Das Landeskriminalamt (LKA) ist dabei, das in der Wohnung sichergestellte Beweismaterial zu sichten – unter anderem ein Handy und eine Festplatte auf einem Computer. „Das kann Tage, aber auch Wochen dauern“, betonte ein LKA-Sprecher. „Genau kann man das nicht sagen.“Unter anderem soll nach Informationen unserer Redaktion dabei ein Chatprotokoll ausgewertet werden, aus dem sich die Ermittler Hinweis erhoffen, wie weit die beiden jungen Männer mit möglichen Terrorplänen waren. Die österreichischen Behörden hatten ihre deutschen Kollegen nach der Festnahme des 17-Jährigen am Freitag informiert, weil die Handydaten des Jugendlichen Verbindungen nach Deutschland aufwiesen, wie sich herausstellte, nach Neuss. Die Sicherheitsbehörden gehen davon aus, dass sich die beiden in den sozialen Medien kennengelernt haben. Der Neusser räumte ein, den 17-Jährigen zu kennen.
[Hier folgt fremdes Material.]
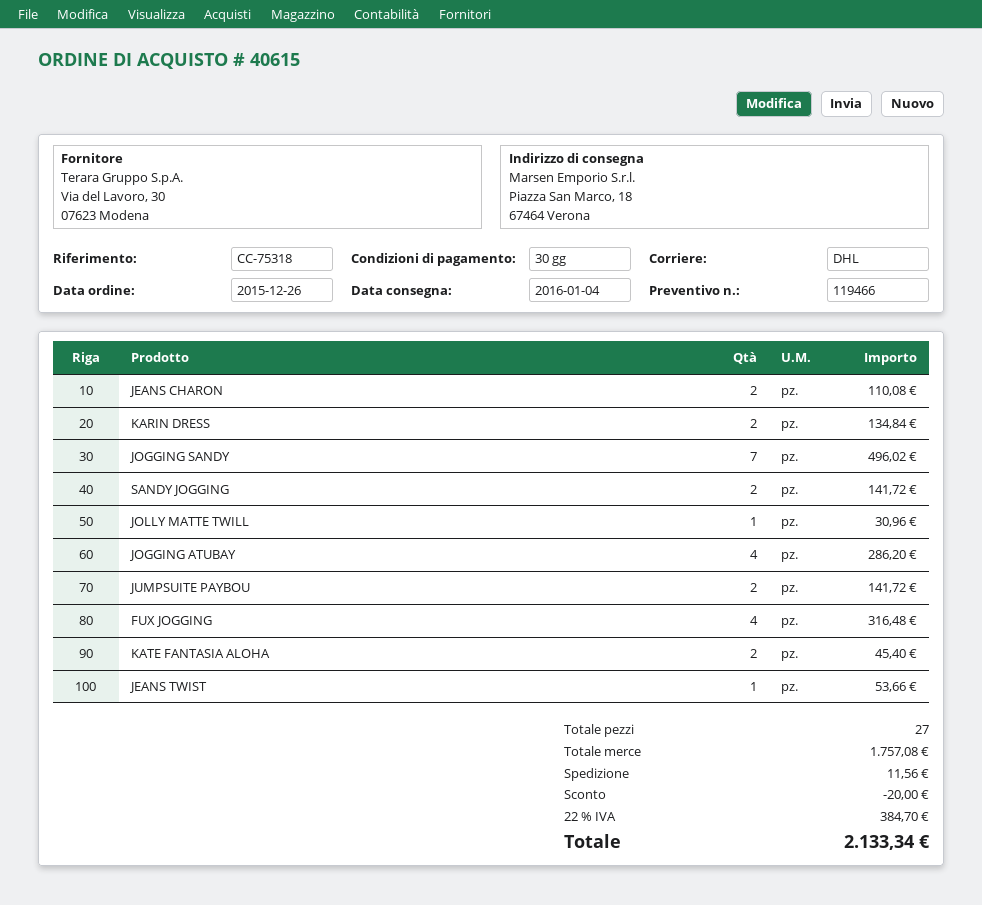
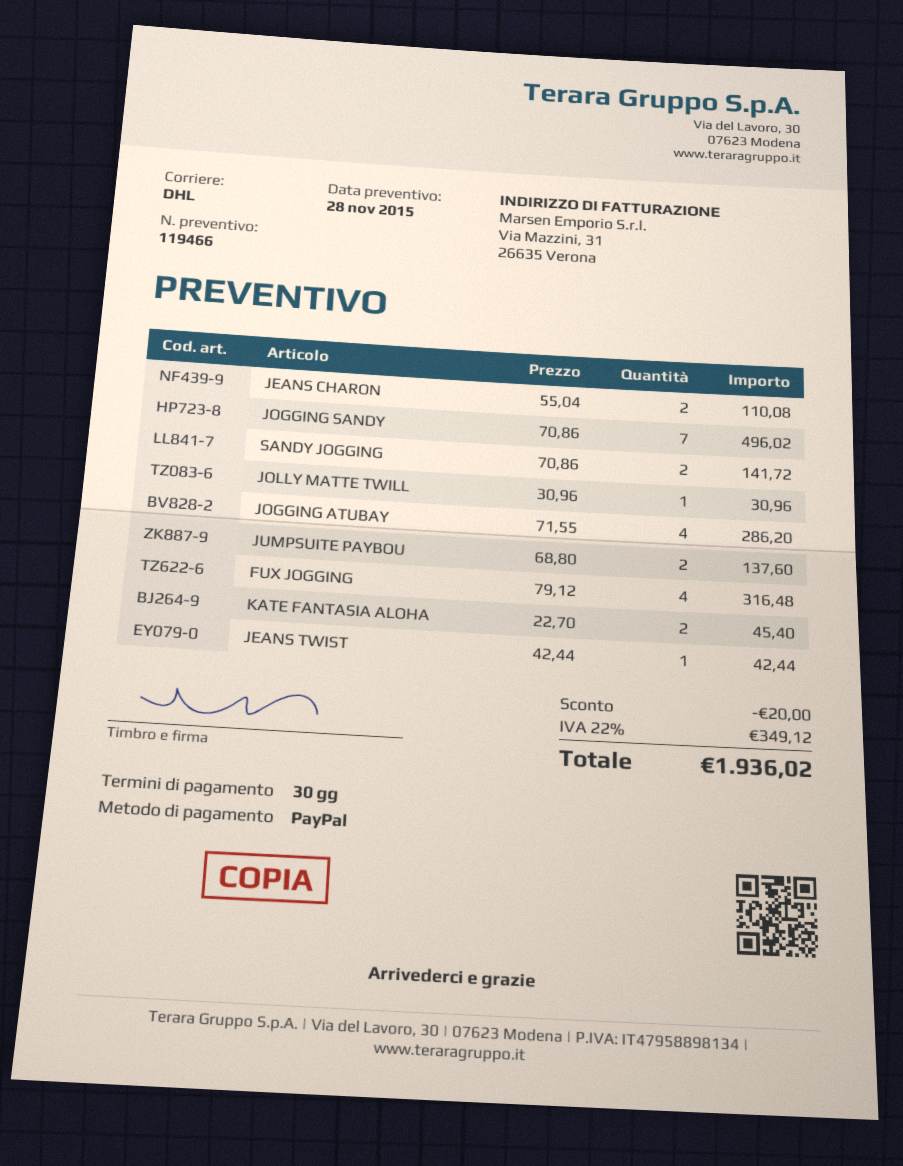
KARIN DRESS: 2 for 134.84 -> none
JUMPSUITE PAYBOU: 2 for 141.72 -> 2 for 137.60
JEANS TWIST: 1 for 53.66 -> 1 for 42.44
shipping: 11.56 -> none
tax: 22% = 384.70 -> 22% = 349.12
total: 2133.34 -> 1936.02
Möglicherweise gehören die beiden zu einer Terrorzelle mit noch weiteren Mitgliedern. Denn im Zuge der Ermittlungen wurde gestern in Österreich ein weiterer Zwölfjähriger von der Polizei vernommen, der mit dem 17-Jährigen über das „eine oder andere intensiv kommuniziert“hätte, sagte der österreichische Generaldirektor für die öffentliche Sicherheit, Konrad Kogler. Was dem Kind genau vorge- worfen werde, teilte die Polizei nicht mit. Der Strafunmündige sei aber an einem Ort untergebracht, an dem er unter Kontrolle stehe, so Kogler.
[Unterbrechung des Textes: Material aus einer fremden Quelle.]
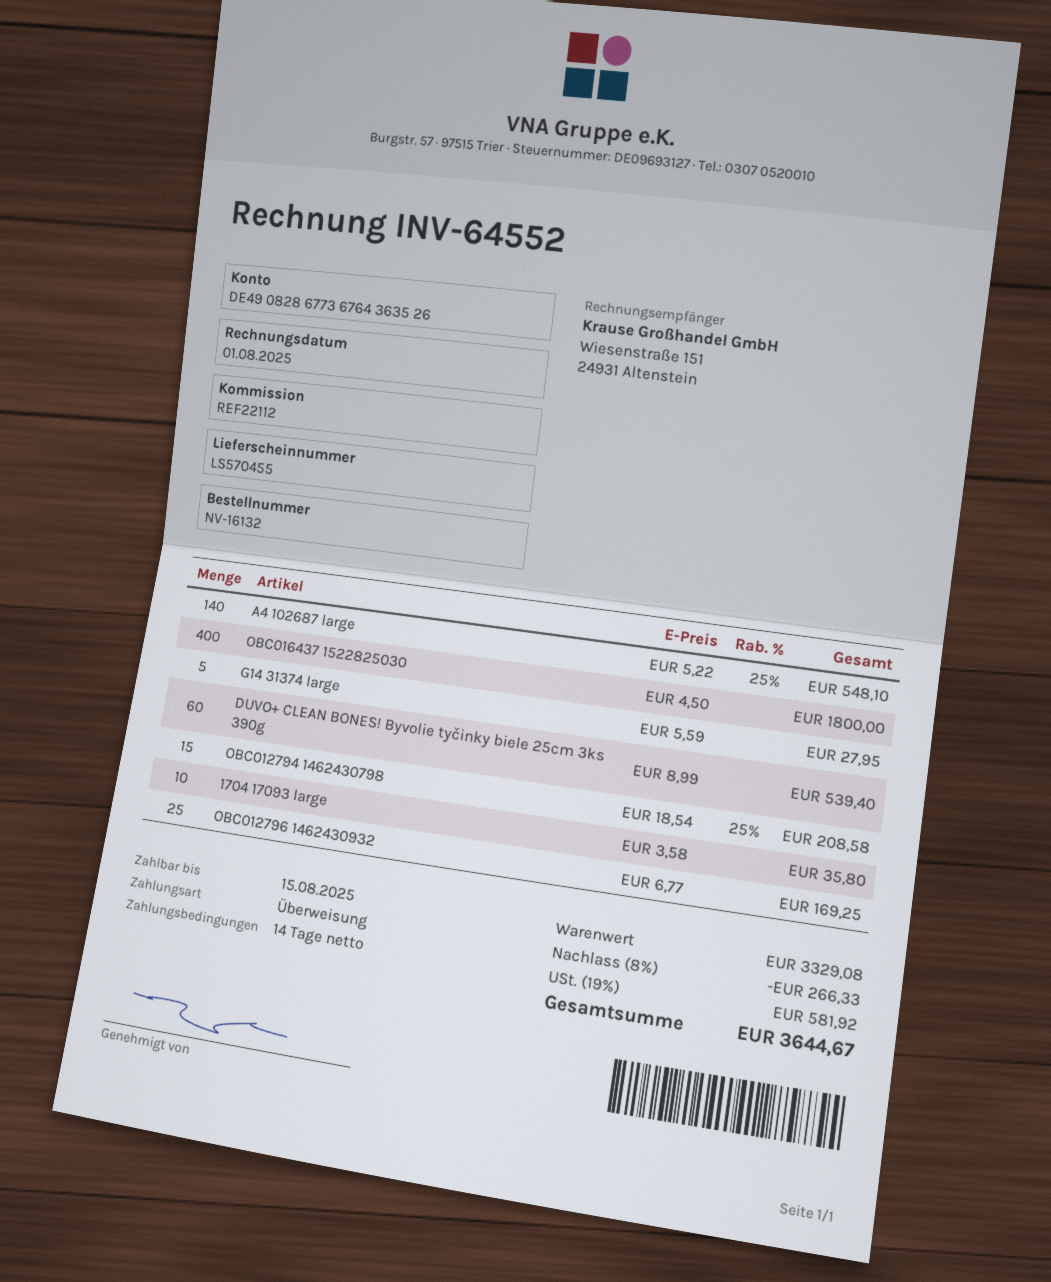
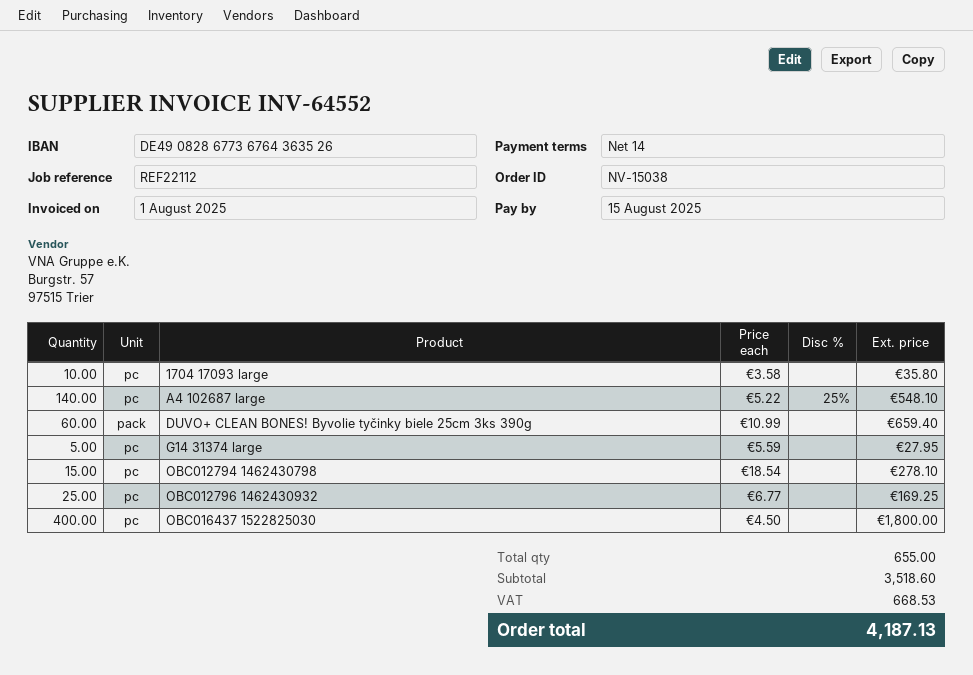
order number: NV-16132 -> NV-15038
DUVO+ CLEAN BONES! Byvolie tyčinky biele 25cm 3ks 390g: 60 x 8.99 = 539.40 -> 60 x 10.99 = 659.40
OBC012794 1462430798: 15 x 18.54 - 25% = 208.58 -> 15 x 18.54 = 278.10
subtotal: 3329.08 -> 3518.60
discount: 8% = 266.33 -> none
tax: 581.92 -> 668.53
total: 3644.67 -> 4187.13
Die Frau des 21-jährigen Verdächtigen soll ebenfalls der islamistischen Szene angehören. Doch die Verdachtsmomente gegen sie reichten offenbar nicht für eine Inhaftierung aus. Im vergangenen Jahr wurde sie vom Neusser Amtsgericht zu zwei Wochen Jugendarrest verurteilt. Sie hatte zwei Polizisten bei einer Kontrolle als „Nazis“beschimpft. Während der Verhandlung fiel ihr Mann durch Zwischenrufe auf und wurde von zwei Justizbeamten aus dem Saal geführt.
Auf Youtube hatte der Festgenommene Ende Mai 2014 ein Video mit dem Titel „Gangsta’s“hochgeladen – Rap-Musik aus dem Dormagener Stadtteil Horrem. Dort findet sich auch ein Propaganda-Film aus der salafistischen Szene mit Verweisen auf den inzwischen verbotenen Verein „Einladung zum Paradies“und Salafisten-Prediger Pierre Vogel, der als Jugendlicher ein Gymnasium in Dormagen besuchte. Bis Oktober 2015 hatte auch der 21-Jährige in Dormagen gewohnt.
In Neuss-Weißenberg kursiert zudem eine kurze Videosequenz im Internet. Es zeigt einen Mann und eine Frau, die mit einer schwarzweißen Fahne neben einem Sandkasten stehen. Eine Anwohnerin will darin die IS-Fahne erkannt haben. Ob es sich bei den beiden Personen im Video um den Verhafteten und seine Frau handelt, ist unklar. Die Polizei kann die Echtheit des Videos derzeit nicht bestätigen.